Les favoris du Tour

Tour de France 2019 par Baptiste Bouthier

Tom Dumoulin, Giro d’Italie, 2018. © Dario SANCHEZ/FLASH-90-REA

La succession de Geraint Thomas est lancée, et elle s’annonce ouverte. Qui remportera l’édition 2019 de la Grande boucle ? Présentation des principaux candidats.

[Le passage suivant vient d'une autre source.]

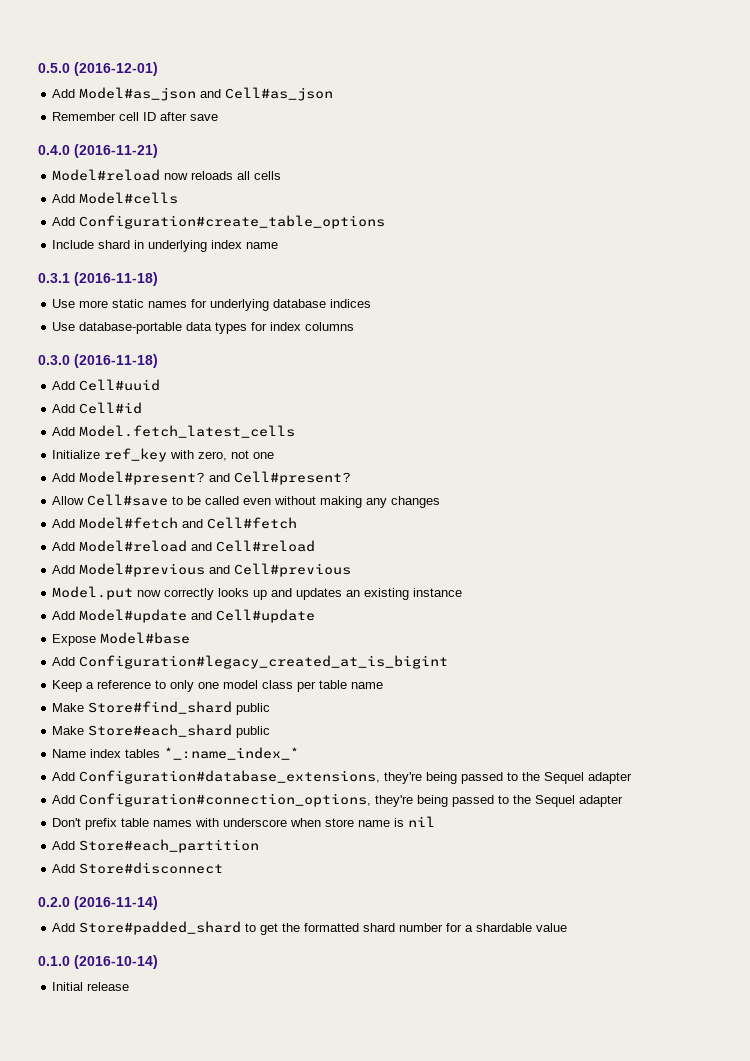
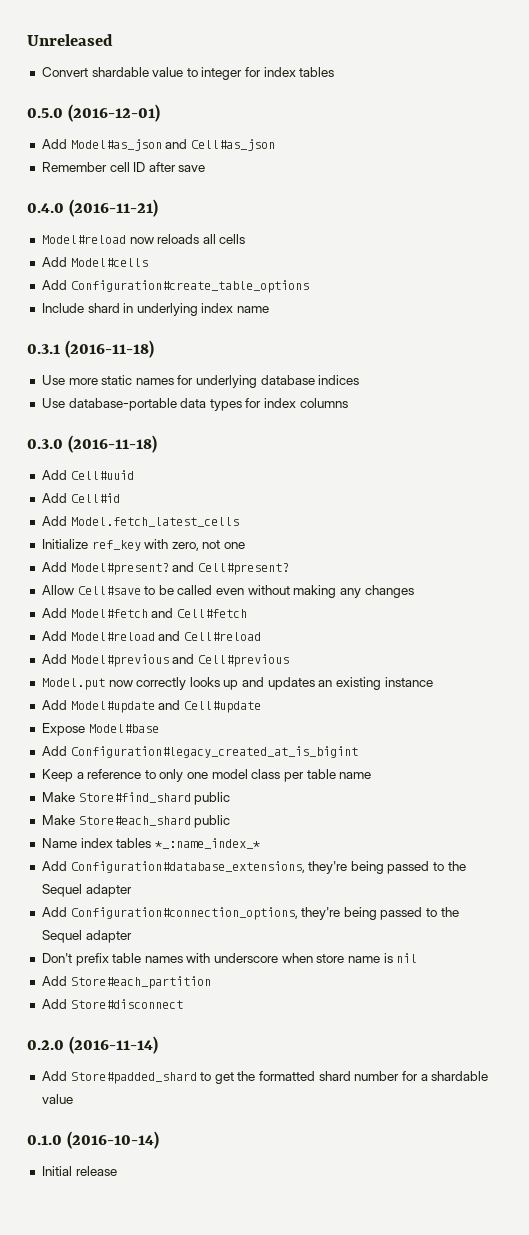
+ Unreleased
+ Convert shardable value to integer for index tables

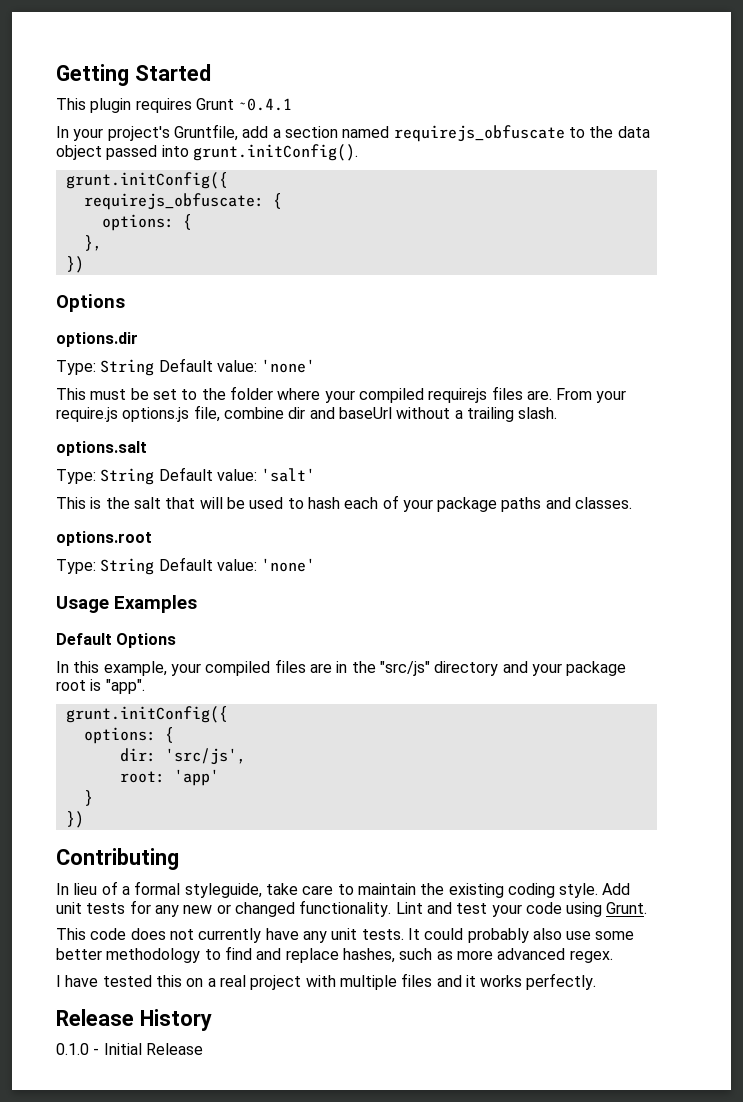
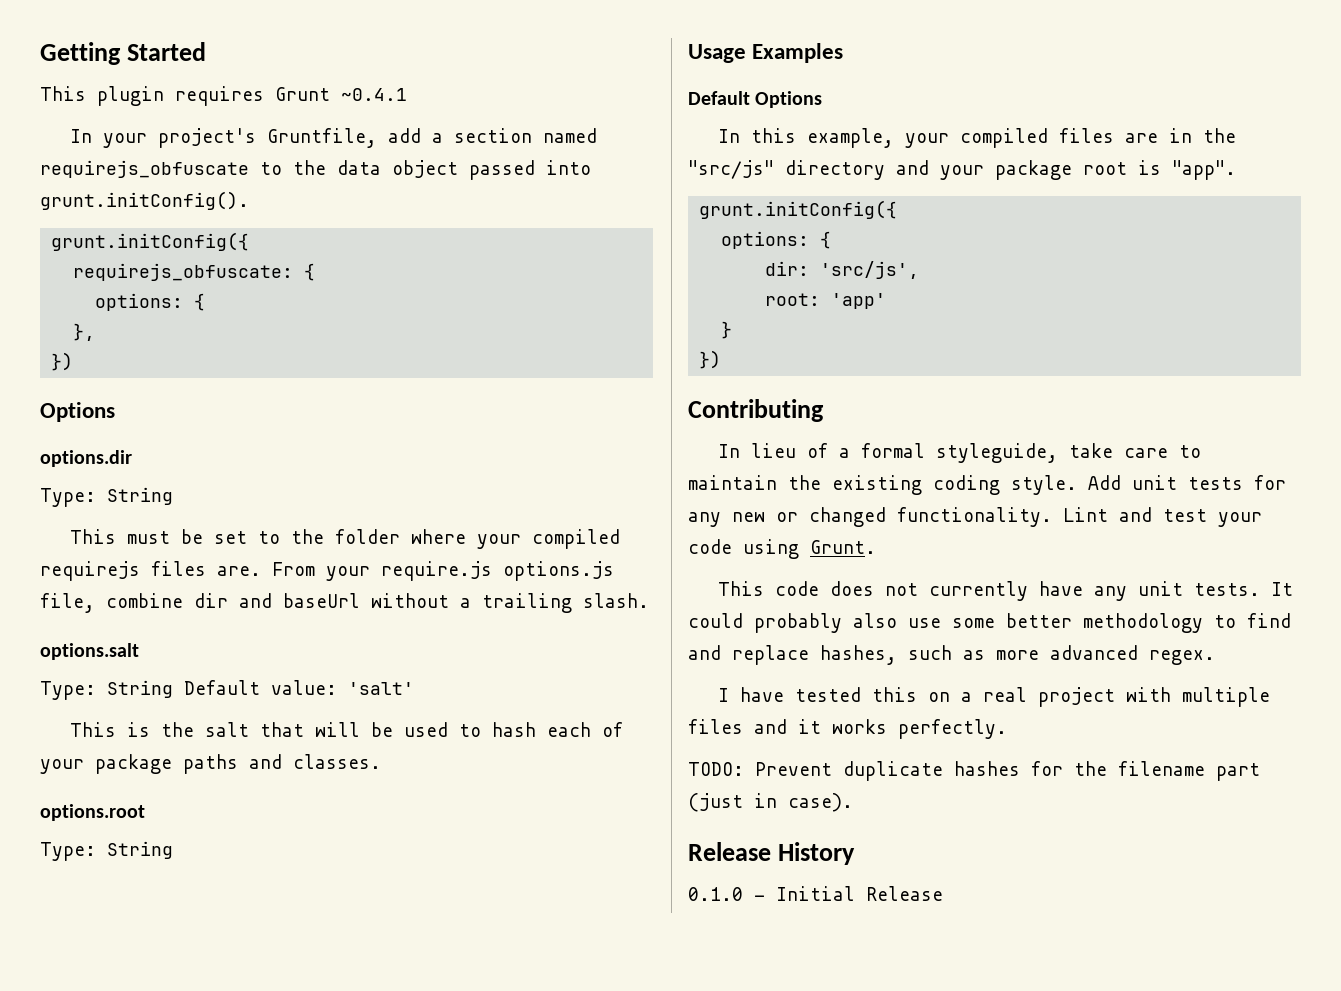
  options.dir
- Type: String Default value: 'none'
+ Type: String
  options.root
- Type: String Default value: 'none'
+ Type: String
+ TODO: Prevent duplicate hashes for the filename part (just in case).

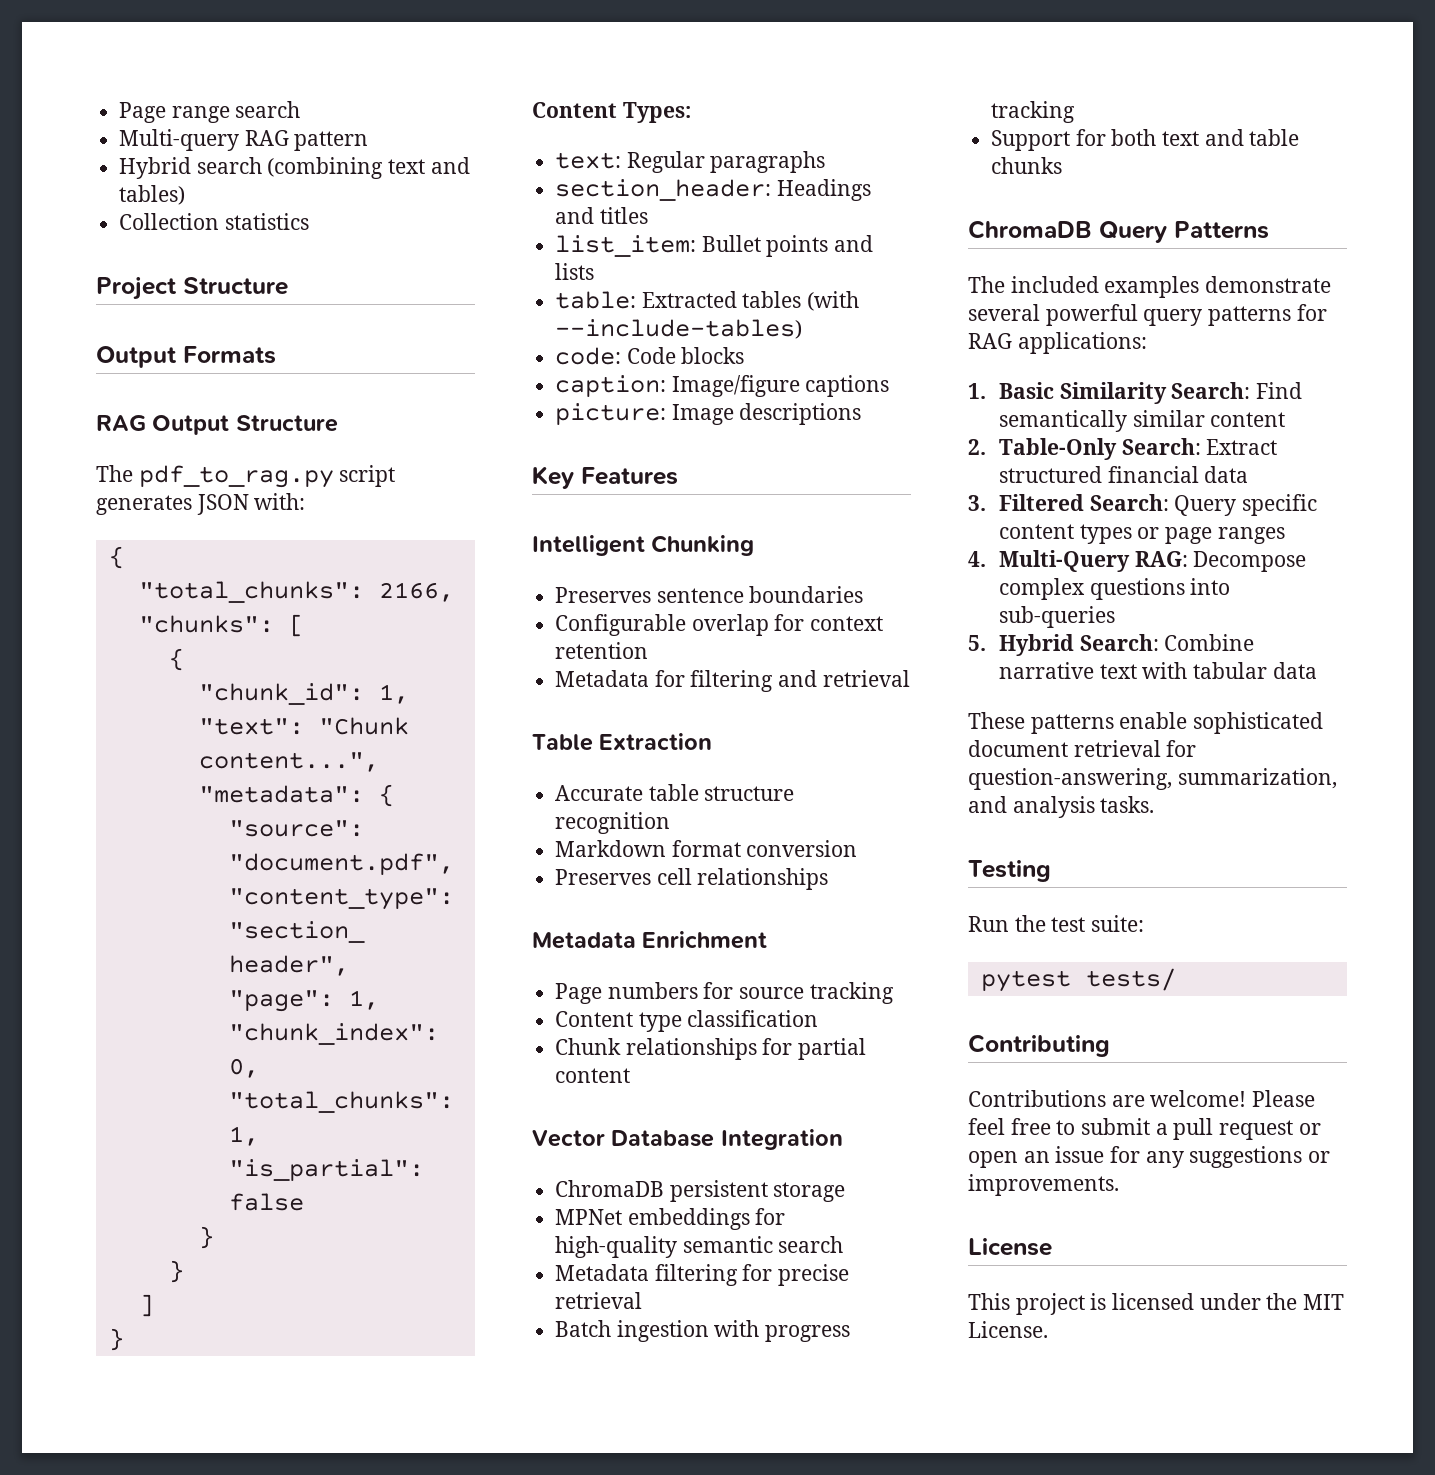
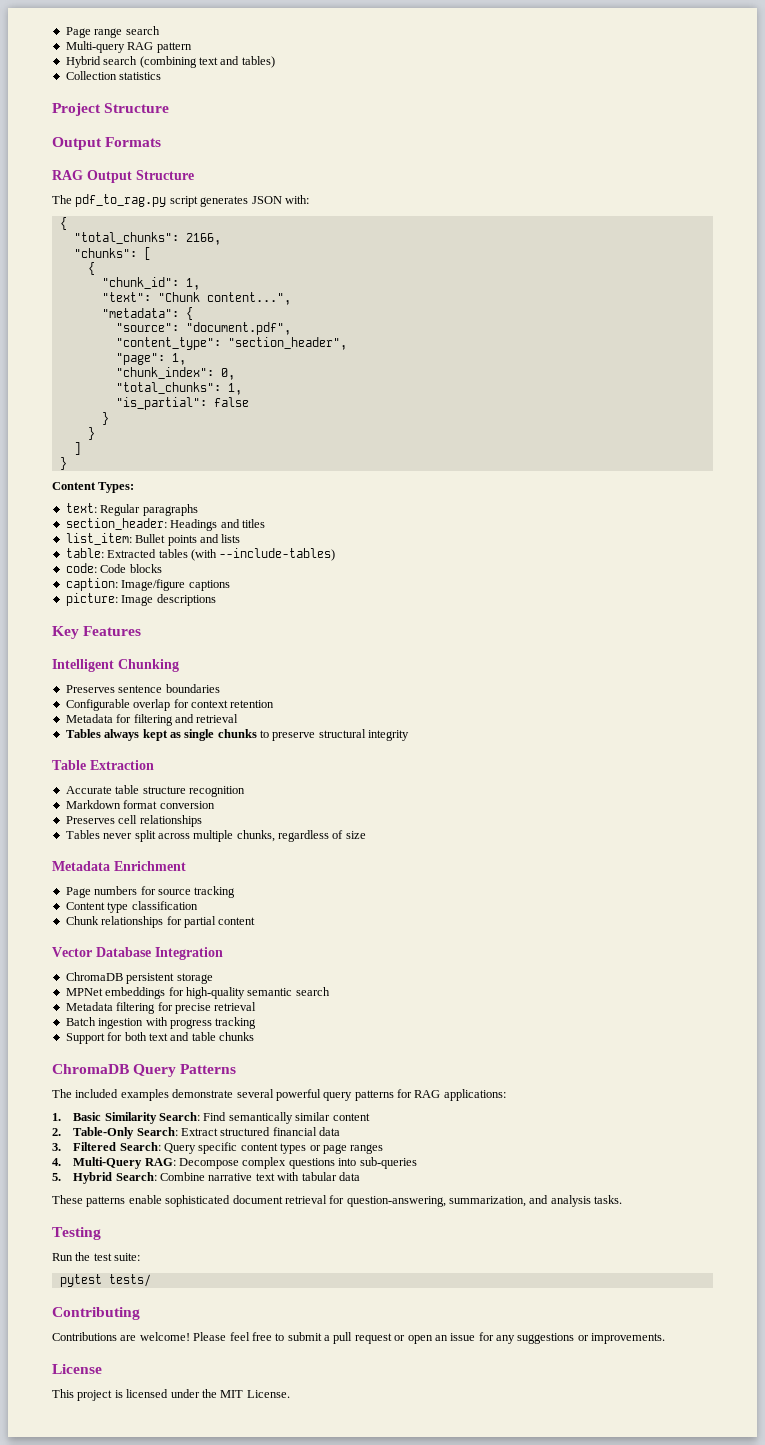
+ Tables always kept as single chunks to preserve structural integrity
+ Tables never split across multiple chunks, regardless of size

Froome ou Thomas : Ineos, l’embarras du choix

Elle a changé de nom en mai, mais pas d’effectif. L’équipe Ineos, nouvelle appellation de la Sky, a toujours l’ADN pour dominer le Tour de France, ce qu’elle fait sans discontinuer depuis sept ans, à l’exception de l’édition 2014. Mais avec qui ? Chris Froome, lauréat des éditions 2013, 2015, 2016 et 2017, ou Geraint Thomas, le tenant du titre ? Le Gallois a réussi, l’an dernier, à prendre le pouvoir en interne, tout simplement parce qu’il était le plus fort de son équipe mais aussi de la course. En sera-t-il de même un an plus tard ? D’autant que Froome, cette fois, n’a pas le Tour d’Italie dans les jambes.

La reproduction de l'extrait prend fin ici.